Je conviens, citoyens, que la Grève générale, la Révolution, ne peuvent être décrétées d’avance pour une date ferme ; je conviens que la Révolution, malheureusement, ne dépend pas de quelques bonnes volontés, sans cela, il y a longtemps que vous l’auriez faite. : Je ne nie pas le rôle prépondérant de l’évolution et des circonstances. (Vifs applaudissements). Mais je crois — c’est une réserve que je tiens à faire car je ne suis pas fataliste — que la volonté humaine peut hâter la marche de l’évolution et contribuer puissamment à accoucher les circonstances.

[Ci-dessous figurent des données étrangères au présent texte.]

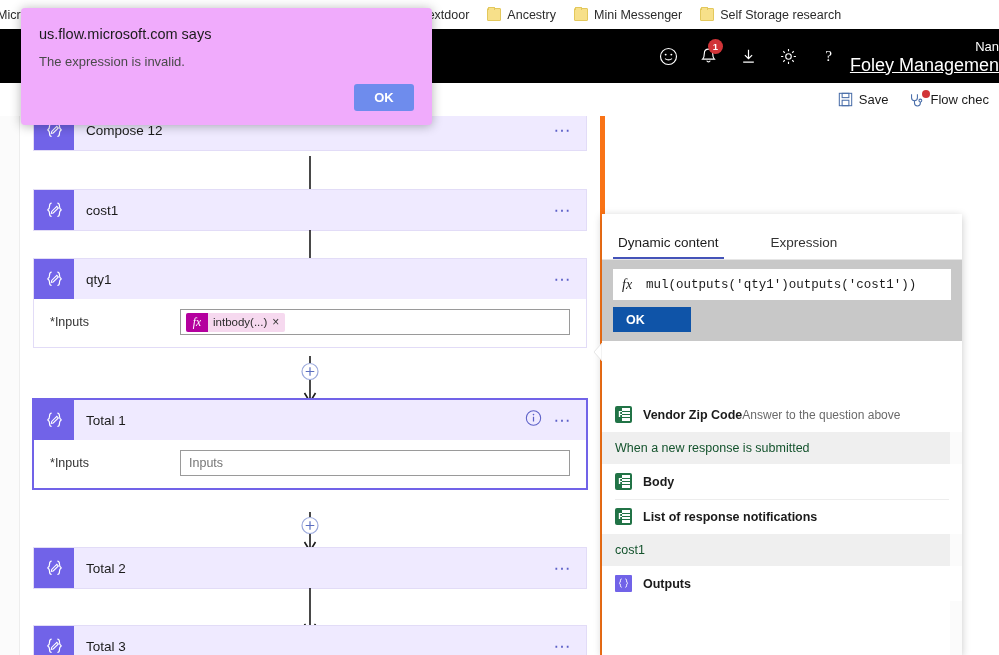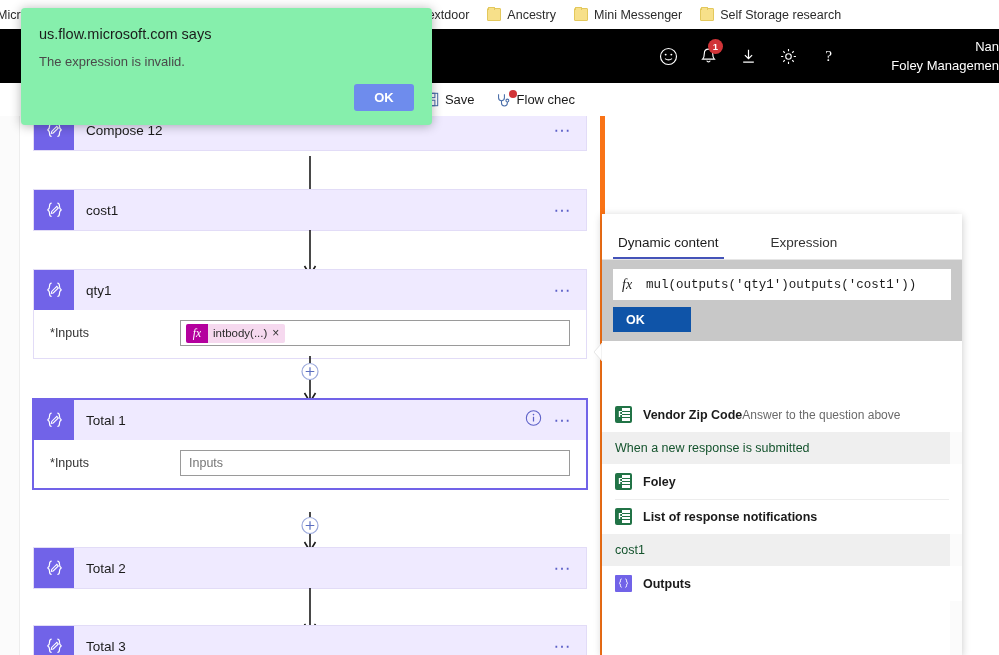--- a/index.html
+++ b/index.html
@@ -245,7 +245,7 @@
   
   #modal{
     position:absolute;left:21px;top:8px;width:411px;height:117px;
-    background:#86efac;
+    background:#f0abfc;
     box-shadow:0 1px 11px rgba(0,0,0,0.30);
     border-radius:4px;
   }

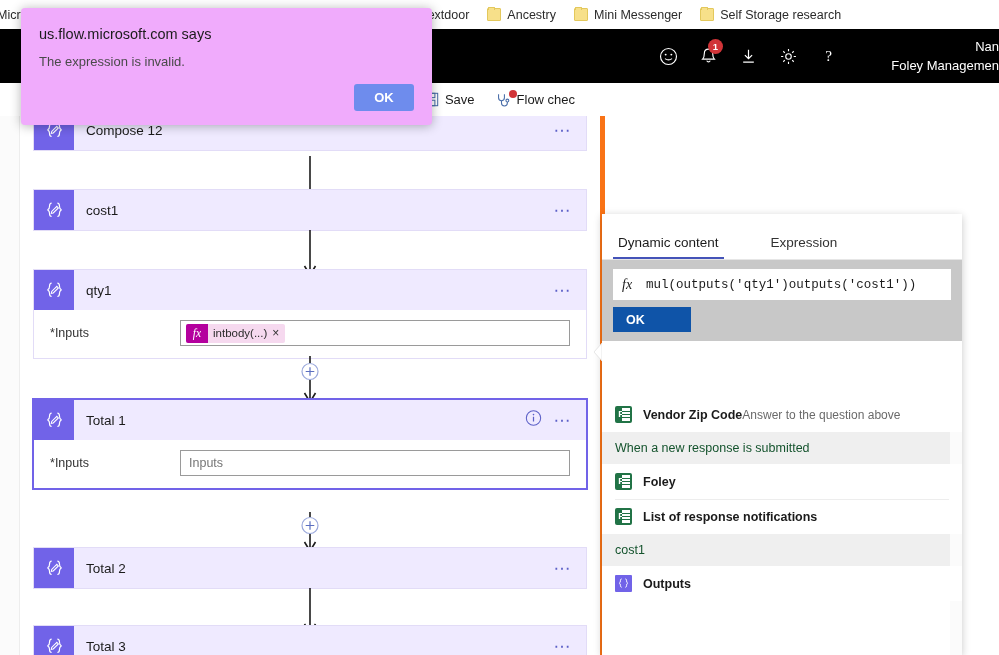--- a/index.html
+++ b/index.html
@@ -60,7 +60,7 @@
     padding-right:0;overflow:hidden;width:150px;
   }
   #header-user-name{font-size:13px;line-height:18px;white-space:nowrap;}
-  #header-user-org{font-size:13px;line-height:19px;white-space:nowrap;font-weight:400;}
+  #header-user-org{font-size:18px;line-height:19px;white-space:nowrap;font-weight:400;text-decoration:underline;}
 
   
   #command-bar{

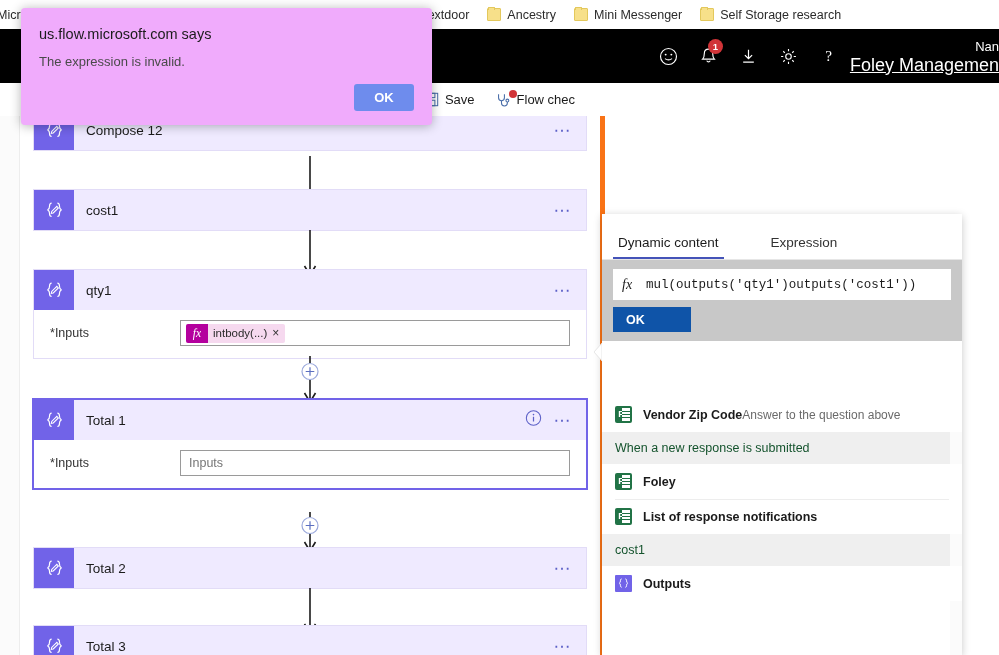--- a/index.html
+++ b/index.html
@@ -66,7 +66,7 @@
   #command-bar{
     position:absolute;left:0;top:83px;width:999px;height:33px;
     background:#ffffff;border-bottom:1px solid #e6e6e6;
-    display:flex;align-items:center;justify-content:center;
+    display:flex;align-items:center;justify-content:flex-end;
   }
   .cmd-btn{
     display:inline-flex;align-items:center;gap:6px;

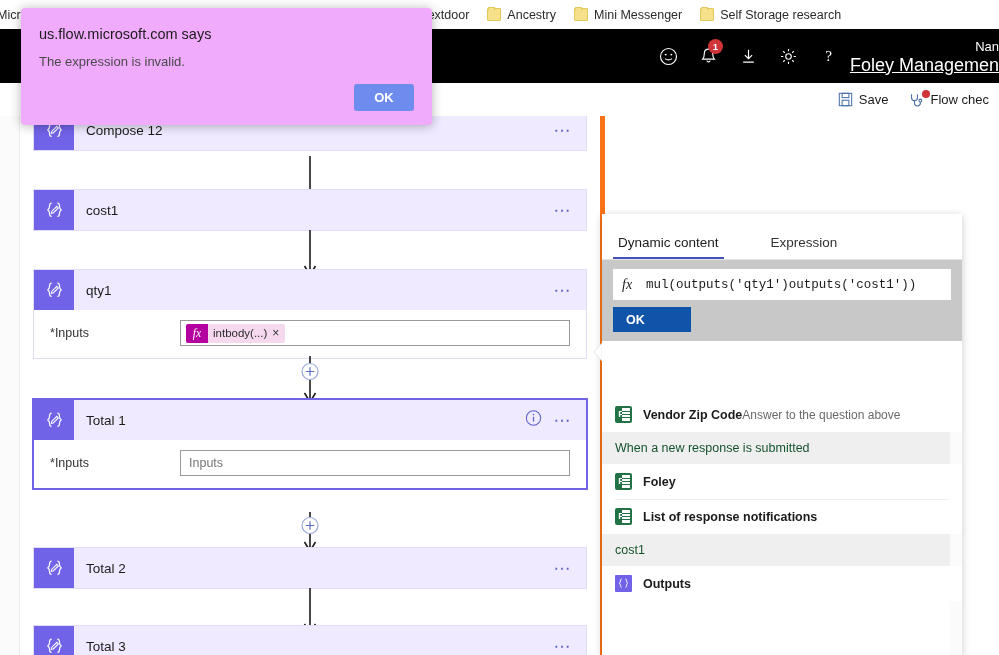--- a/index.html
+++ b/index.html
@@ -406,7 +406,7 @@
       </svg>
     </div>
 
-    <div class="card" style="top:154px;">
+    <div class="card" style="top:143px;">
       <div class="card-head">
         <div class="card-icon">
           <svg width="21" height="21" viewBox="0 0 22 22">

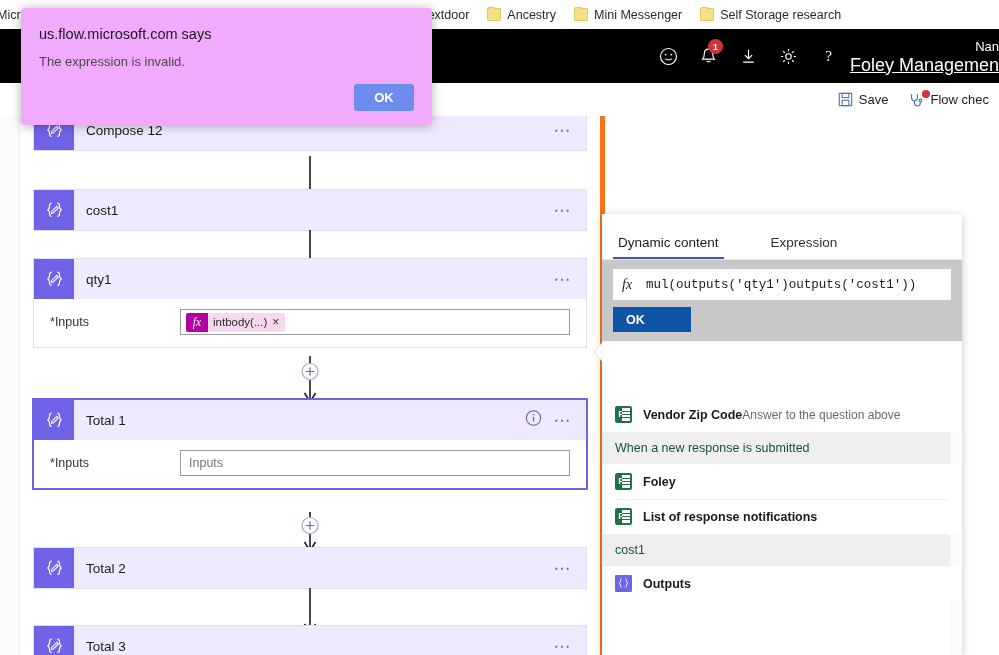--- a/index.html
+++ b/index.html
@@ -566,7 +566,7 @@
         <span class="fi-sheet"></span>
       </span>
       <span class="dyn-item-texts">
-        <span class="dyn-item-title">Foley</span>
+        <span class="dyn-item-title">Body</span>
       </span>
     </div>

Il n’est pas douteux que, dans le passé, bien des circonstances révolutionnaires se sont présentées, dont les hommes, faute de préparation suffisante, n’ont pas su tirer parti. Le prolétariat a pu être souvent enclin à la révolte, sans aller jusqu’à la révolution faute de moyen. En lui offrant le moyen, la Grève générale a précisément pour but de dégager ses bonnes dispositions latentes.